2) Zeki ve idrak kabiliyeti yüksek olmak.
3) Şeyhinin hizmetinde hareketli ve atılgan olmak.
4) Sözünde sadık ve güvenilir olmak.
5) Malı ve mülkünü şeyhinin hizmetine vermek.
6) Mürşidin (şeyhin) ve tarikatın sırlarını gizli tutmak.
7) Canını şeyhi yolunda vermeye her an hazır olmak.
Biz tarikat mantığı içinde tüm bu maddeleri anladık da bir tek ikinci maddeyi anlayamıyoruz. Hep aklı kenara bırakıp, şeyhe tabi olunmasını isteyen tarikatlar, neden acaba zeka ve idrak kabiliyeti istiyorlar. Herhalde burada beşinci maddede belirtilen mal ve mülkün daha çok elde edilmesi için kullanılacak zeka kastediliyor olsa gerek. Ne de olsa mürit ne kadar kazanırsa, o kadar sömürülebilir!
Muhammed İkbal bu manzaraya “şeyhperestlik” manasına gelen “pirizm” adını takmıştır. Bununla “Allah ne istiyor? Kuran’da ne geçiyor?” mantığı yerine “Şeyh efendi nasıl buyurdu? Bizim tarikatımızda nasıl açıklandı?” yı geçiren zihniyeti anlatmaktadır. İkbal’in diğer bir izahı ise şöyledir: “Tekkelerde benliği yaratmak ve yetiştirmek imkanı kalmamıştır. Bu rutubetli alev, kıvılcım saçmaz.”

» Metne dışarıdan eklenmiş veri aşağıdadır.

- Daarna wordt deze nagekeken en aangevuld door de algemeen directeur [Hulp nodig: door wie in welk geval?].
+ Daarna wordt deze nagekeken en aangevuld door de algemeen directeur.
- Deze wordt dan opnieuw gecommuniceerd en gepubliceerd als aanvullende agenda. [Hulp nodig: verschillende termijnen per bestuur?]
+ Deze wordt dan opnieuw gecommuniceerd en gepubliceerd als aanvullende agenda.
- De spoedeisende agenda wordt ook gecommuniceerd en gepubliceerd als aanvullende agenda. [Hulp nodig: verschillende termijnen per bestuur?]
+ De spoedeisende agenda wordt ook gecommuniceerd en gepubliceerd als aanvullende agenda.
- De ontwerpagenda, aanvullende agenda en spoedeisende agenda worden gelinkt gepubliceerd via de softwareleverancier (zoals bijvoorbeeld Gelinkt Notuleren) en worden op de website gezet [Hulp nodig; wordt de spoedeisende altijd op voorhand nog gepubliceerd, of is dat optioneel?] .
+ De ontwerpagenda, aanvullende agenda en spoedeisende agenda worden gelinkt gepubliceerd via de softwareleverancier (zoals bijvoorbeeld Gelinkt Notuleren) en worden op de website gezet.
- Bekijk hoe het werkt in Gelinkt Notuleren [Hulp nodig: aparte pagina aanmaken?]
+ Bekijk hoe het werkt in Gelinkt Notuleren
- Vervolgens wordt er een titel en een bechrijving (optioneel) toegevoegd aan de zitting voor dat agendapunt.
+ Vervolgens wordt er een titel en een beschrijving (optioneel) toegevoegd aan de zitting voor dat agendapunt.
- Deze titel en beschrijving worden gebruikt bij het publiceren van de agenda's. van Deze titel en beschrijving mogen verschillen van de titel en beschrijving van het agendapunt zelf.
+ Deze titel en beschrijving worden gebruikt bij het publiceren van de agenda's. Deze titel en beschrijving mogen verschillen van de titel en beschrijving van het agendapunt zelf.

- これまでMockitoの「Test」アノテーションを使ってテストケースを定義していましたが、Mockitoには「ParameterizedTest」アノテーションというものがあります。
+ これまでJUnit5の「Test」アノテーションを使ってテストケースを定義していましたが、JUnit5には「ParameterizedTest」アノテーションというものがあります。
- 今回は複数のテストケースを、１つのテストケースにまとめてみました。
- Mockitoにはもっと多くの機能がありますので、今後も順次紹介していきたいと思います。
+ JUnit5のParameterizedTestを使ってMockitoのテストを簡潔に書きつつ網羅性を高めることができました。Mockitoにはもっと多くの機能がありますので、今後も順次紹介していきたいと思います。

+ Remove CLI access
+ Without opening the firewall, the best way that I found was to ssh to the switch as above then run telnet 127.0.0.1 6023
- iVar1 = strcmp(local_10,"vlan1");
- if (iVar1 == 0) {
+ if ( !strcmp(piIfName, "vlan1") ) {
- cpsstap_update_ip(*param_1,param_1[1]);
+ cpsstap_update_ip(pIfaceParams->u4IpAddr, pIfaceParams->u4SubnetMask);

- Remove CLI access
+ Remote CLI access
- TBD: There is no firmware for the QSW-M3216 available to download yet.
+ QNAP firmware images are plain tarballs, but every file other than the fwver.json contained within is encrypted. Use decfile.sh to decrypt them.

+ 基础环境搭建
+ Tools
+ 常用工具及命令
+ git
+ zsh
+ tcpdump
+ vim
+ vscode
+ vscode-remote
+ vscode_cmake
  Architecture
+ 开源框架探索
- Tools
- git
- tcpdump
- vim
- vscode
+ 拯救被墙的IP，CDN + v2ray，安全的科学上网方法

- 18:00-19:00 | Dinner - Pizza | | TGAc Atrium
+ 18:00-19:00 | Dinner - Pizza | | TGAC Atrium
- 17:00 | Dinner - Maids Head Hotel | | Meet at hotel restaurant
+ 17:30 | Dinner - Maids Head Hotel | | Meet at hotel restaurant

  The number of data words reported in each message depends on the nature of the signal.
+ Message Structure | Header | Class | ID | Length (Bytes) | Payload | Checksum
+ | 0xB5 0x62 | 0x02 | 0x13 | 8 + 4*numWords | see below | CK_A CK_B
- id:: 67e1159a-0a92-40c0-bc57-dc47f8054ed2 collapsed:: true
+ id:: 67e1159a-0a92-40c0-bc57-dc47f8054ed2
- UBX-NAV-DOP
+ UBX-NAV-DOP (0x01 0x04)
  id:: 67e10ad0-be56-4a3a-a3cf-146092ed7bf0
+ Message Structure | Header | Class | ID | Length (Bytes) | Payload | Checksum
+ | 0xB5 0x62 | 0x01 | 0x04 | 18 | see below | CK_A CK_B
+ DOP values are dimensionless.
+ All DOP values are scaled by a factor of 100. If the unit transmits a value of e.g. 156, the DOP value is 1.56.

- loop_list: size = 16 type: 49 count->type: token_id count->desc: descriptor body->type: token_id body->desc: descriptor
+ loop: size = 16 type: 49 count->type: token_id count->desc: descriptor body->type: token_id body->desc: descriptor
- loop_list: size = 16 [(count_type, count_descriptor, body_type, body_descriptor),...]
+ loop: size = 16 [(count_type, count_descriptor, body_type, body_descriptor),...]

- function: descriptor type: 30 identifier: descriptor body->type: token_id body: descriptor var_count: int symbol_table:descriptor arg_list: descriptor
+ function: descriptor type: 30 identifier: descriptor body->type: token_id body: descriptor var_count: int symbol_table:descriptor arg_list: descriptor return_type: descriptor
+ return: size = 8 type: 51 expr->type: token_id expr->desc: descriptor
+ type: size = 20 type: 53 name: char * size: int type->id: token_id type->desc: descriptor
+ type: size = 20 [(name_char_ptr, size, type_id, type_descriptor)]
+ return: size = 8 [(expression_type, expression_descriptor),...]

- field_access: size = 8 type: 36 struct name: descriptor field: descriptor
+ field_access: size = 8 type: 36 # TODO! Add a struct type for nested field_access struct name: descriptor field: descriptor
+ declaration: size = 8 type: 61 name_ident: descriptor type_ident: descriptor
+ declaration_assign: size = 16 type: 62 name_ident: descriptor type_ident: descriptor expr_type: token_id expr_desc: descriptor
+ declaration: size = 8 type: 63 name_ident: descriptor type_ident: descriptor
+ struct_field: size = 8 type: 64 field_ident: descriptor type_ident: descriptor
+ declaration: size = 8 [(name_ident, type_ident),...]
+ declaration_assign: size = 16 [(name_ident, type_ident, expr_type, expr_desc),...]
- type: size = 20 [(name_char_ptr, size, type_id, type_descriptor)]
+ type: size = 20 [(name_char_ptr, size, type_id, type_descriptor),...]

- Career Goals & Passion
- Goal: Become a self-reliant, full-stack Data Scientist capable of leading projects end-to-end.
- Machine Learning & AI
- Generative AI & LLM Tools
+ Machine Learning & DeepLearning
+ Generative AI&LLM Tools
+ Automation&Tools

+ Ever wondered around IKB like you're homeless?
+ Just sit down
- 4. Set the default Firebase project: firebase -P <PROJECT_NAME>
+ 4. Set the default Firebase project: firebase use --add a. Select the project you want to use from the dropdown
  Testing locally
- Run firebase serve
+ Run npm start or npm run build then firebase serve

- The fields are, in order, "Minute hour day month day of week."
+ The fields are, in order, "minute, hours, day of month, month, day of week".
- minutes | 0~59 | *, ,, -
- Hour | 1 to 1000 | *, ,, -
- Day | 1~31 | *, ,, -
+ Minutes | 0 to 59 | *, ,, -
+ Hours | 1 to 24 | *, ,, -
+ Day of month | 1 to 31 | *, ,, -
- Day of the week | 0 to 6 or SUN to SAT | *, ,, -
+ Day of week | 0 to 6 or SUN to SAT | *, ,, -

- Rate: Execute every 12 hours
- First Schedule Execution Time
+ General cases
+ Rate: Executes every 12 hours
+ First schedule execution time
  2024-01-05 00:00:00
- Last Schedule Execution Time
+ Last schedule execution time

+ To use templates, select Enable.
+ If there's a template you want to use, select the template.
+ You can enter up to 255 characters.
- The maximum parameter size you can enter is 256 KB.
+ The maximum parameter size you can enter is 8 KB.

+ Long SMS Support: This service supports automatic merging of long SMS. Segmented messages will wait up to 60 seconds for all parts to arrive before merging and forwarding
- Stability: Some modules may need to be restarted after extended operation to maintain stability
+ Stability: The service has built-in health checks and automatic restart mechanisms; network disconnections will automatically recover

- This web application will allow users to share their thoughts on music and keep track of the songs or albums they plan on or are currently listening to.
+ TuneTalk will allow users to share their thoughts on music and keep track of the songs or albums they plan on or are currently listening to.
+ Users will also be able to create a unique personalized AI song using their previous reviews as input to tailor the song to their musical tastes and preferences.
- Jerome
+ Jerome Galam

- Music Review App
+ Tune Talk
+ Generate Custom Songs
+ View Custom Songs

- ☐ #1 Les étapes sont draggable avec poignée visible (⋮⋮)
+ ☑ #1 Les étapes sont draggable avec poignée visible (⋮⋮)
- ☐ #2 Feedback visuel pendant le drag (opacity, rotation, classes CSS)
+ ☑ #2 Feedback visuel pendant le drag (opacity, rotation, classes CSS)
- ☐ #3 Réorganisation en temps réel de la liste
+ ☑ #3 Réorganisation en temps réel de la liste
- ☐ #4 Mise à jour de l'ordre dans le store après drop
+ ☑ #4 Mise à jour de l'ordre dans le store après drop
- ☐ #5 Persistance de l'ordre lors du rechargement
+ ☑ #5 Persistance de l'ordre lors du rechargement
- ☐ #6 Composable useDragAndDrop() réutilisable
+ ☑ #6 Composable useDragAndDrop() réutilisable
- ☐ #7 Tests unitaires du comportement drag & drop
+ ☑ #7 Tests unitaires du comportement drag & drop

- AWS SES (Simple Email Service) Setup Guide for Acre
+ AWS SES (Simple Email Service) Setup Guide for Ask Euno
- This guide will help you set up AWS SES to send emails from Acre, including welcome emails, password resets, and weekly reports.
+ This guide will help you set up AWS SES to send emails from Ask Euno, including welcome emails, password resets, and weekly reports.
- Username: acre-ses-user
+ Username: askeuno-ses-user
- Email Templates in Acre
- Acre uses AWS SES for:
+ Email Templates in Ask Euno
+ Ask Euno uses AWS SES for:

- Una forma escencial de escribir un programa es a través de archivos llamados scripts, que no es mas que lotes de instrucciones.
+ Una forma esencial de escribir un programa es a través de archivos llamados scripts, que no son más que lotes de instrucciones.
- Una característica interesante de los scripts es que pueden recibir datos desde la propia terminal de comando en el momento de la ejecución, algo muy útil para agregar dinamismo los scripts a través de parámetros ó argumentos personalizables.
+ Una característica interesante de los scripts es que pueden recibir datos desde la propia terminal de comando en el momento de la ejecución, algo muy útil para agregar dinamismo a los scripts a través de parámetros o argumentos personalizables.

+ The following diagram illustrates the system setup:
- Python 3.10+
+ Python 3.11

Muhakkak ki her tarikat ve her şeyh bir değildir. Bizim asıl karşı olduğumuz tarikatlardaki genel zihniyettir. Kuran’da, bilmediğimiz bir şeyin ardınca gitmememiz, bundan sorumlu olduğumuz geçer (17İsra Suresi36). Oysa en düzgün tarikatta bile kişiler şeyhlerine tabi olurlar ve tarikatların akıbeti şeyhin kişiliğine, insafına kalır. İnsanlar bilginin değil, taklidin uygulayıcıları olurlar. Mantık aklı bir kenara bırakmak olunca, saydığımız en kötü örneklerin ortaya çıkışı hiç de sürpriz değildir.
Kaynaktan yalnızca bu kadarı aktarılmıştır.